Opus sectile is a form of pietra dura popularized in the ancient and medieval Roman world where materials were cut and inlaid into walls and floors to make a picture or pattern. Common materials were marble, mother of pearl, and glass. The materials were cut in thin pieces, polished, then trimmed further according to a chosen pattern. Unlike tessellated mosaic techniques, where the placement of very small uniformly sized pieces forms a picture, opus sectile pieces are much larger and can be shaped to define large parts of the design.

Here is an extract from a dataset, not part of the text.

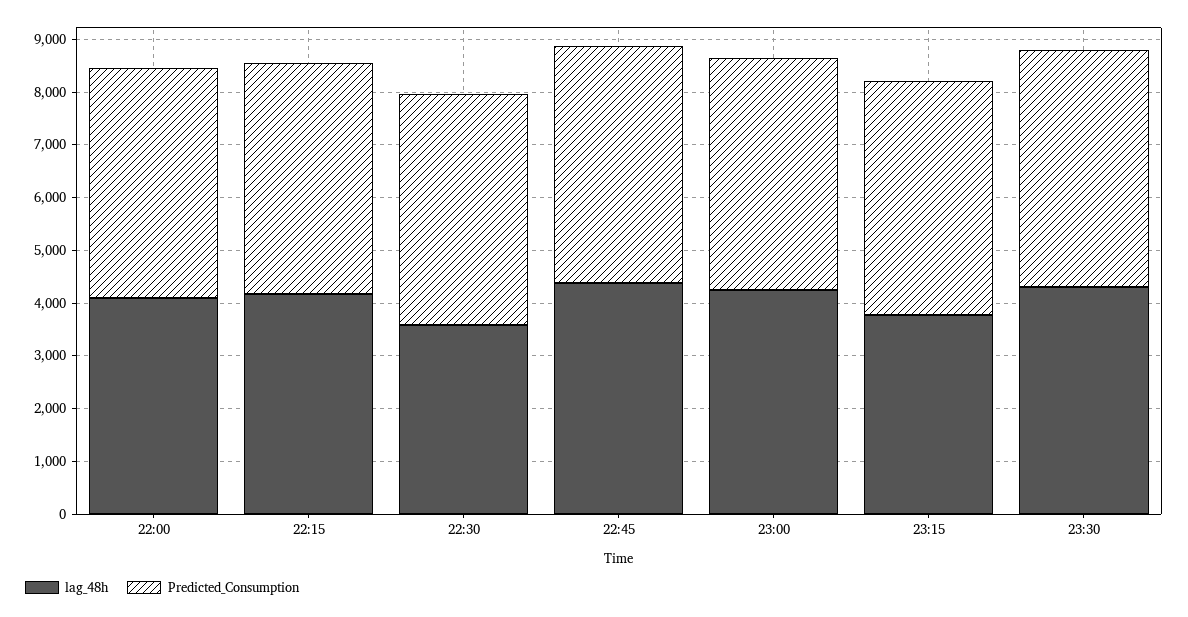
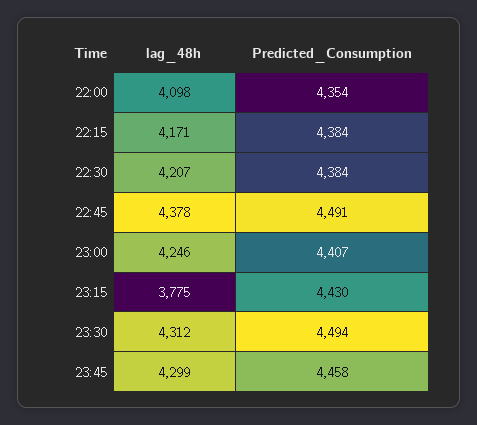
lag_48h, 22:30: 3600 -> 4207
lag_48h, 23:45: none -> 4299
Predicted_Consumption, 23:45: none -> 4458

The term opus sectile was introduced in recent centuries, but the Romans used the term sectilia pavimenta.

Origin and evolution

Early examples

Early examples have been found from Egypt and Asia Minor.

The Herodian Temple in Jerusalem was built during the second half of the 1st century BC and the first half of the 1st century AD. 

It spread to Rome in the first decades of the 1st c. BC when “stone slab floors came into use, at least in the smaller element type”. Under Augustus, its use in the flooring of public buildings began.
The success of the first experiments on a monumental scale led to its application in the private sector, where decorative schemes with smaller marble sections were perfected but which were very expensive due to the more complex execution. Hence these first examples are limited to imperial properties, such as the villa of Livia at Prima Porta and those of Tiberius on [Villa Jovis|Capri].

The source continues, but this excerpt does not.